(EXERCISE): The answer is all of the data repeated exactly, with each picture omitted.

(DATA FOR ANALYSIS):
========================================================================

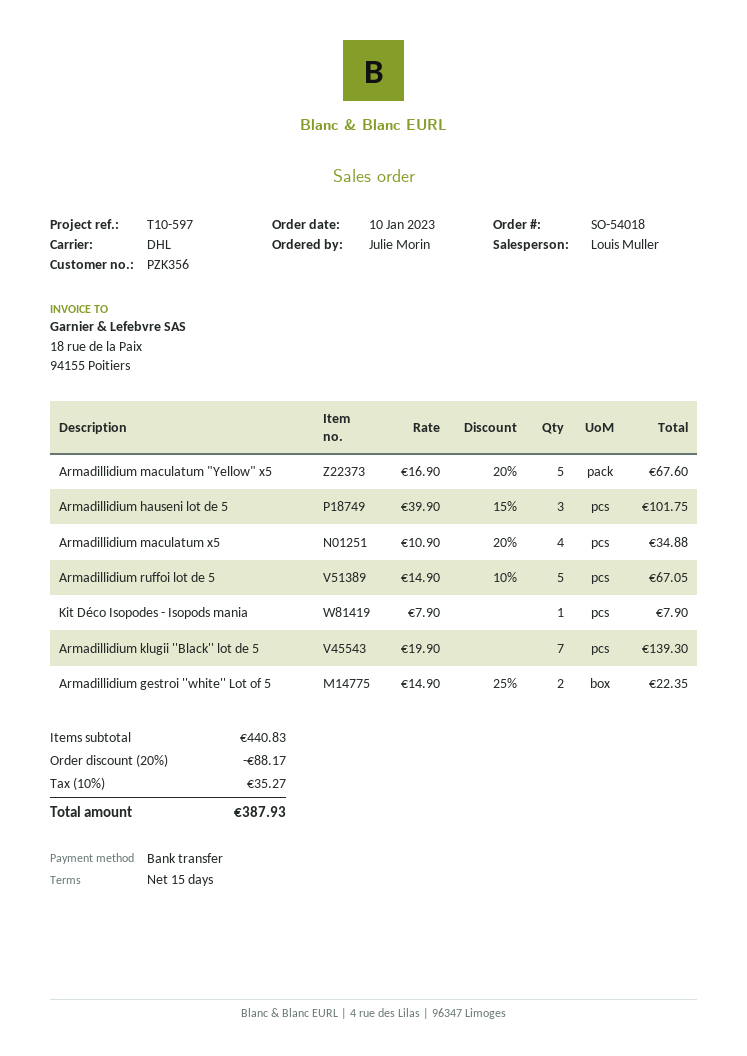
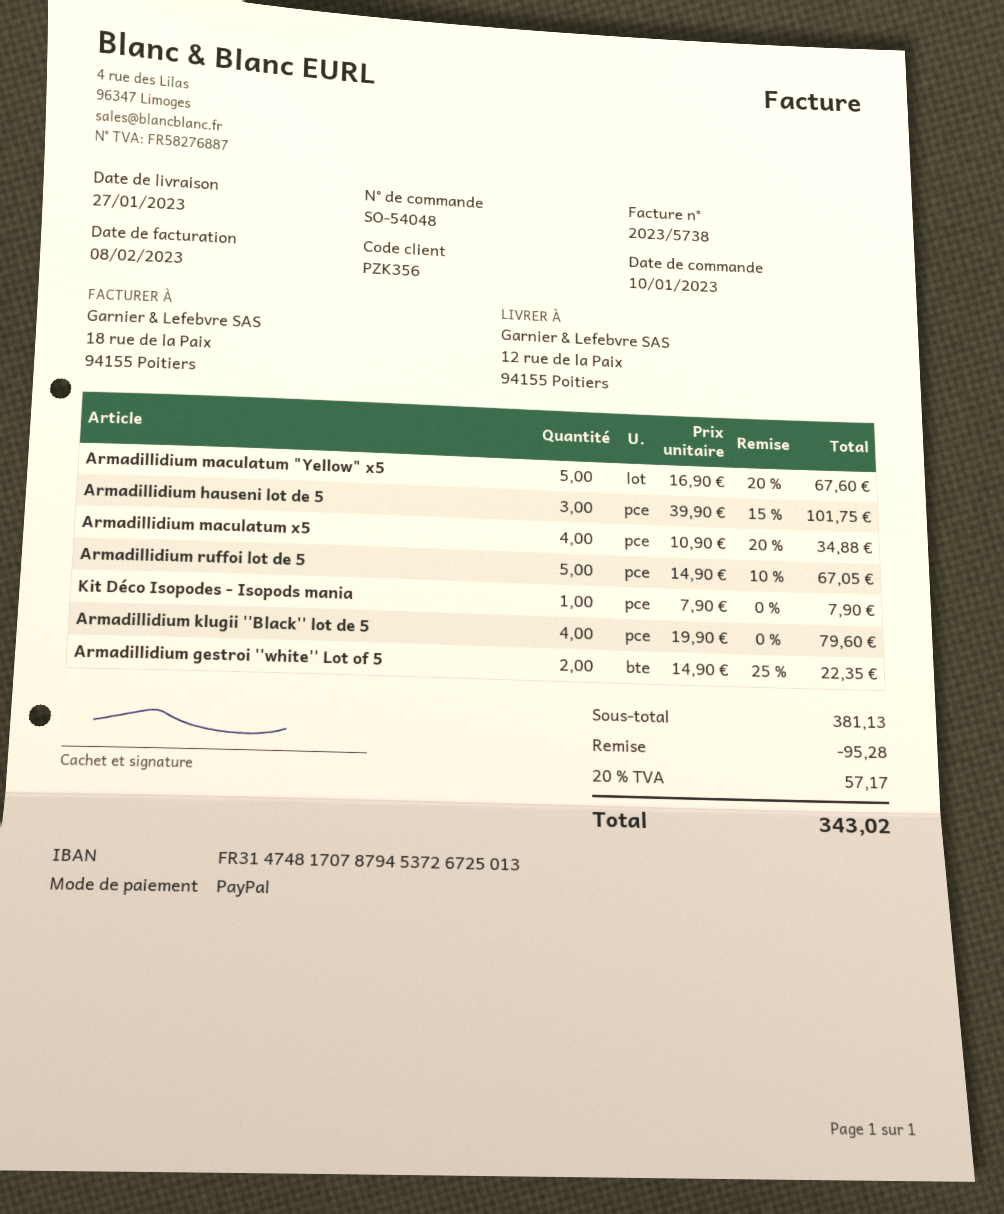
order number: SO-54018 -> SO-54048
payment method: bank transfer -> PayPal
Armadillidium klugii ''Black'' lot de 5: 7 x 19.90 = 139.30 -> 4 x 19.90 = 79.60
subtotal: 440.83 -> 381.13
discount: 88.17 -> 95.28
tax: 10% = 35.27 -> 20% = 57.17
total: 387.93 -> 343.02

========================================================================

(YOUR SOLUTION):
order number: SO-54018 -> SO-54048
payment method: bank transfer -> PayPal
Armadillidium klugii ''Black'' lot de 5: 7 x 19.90 = 139.30 -> 4 x 19.90 = 79.60
subtotal: 440.83 -> 381.13
discount: 88.17 -> 95.28
tax: 10% = 35.27 -> 20% = 57.17
total: 387.93 -> 343.02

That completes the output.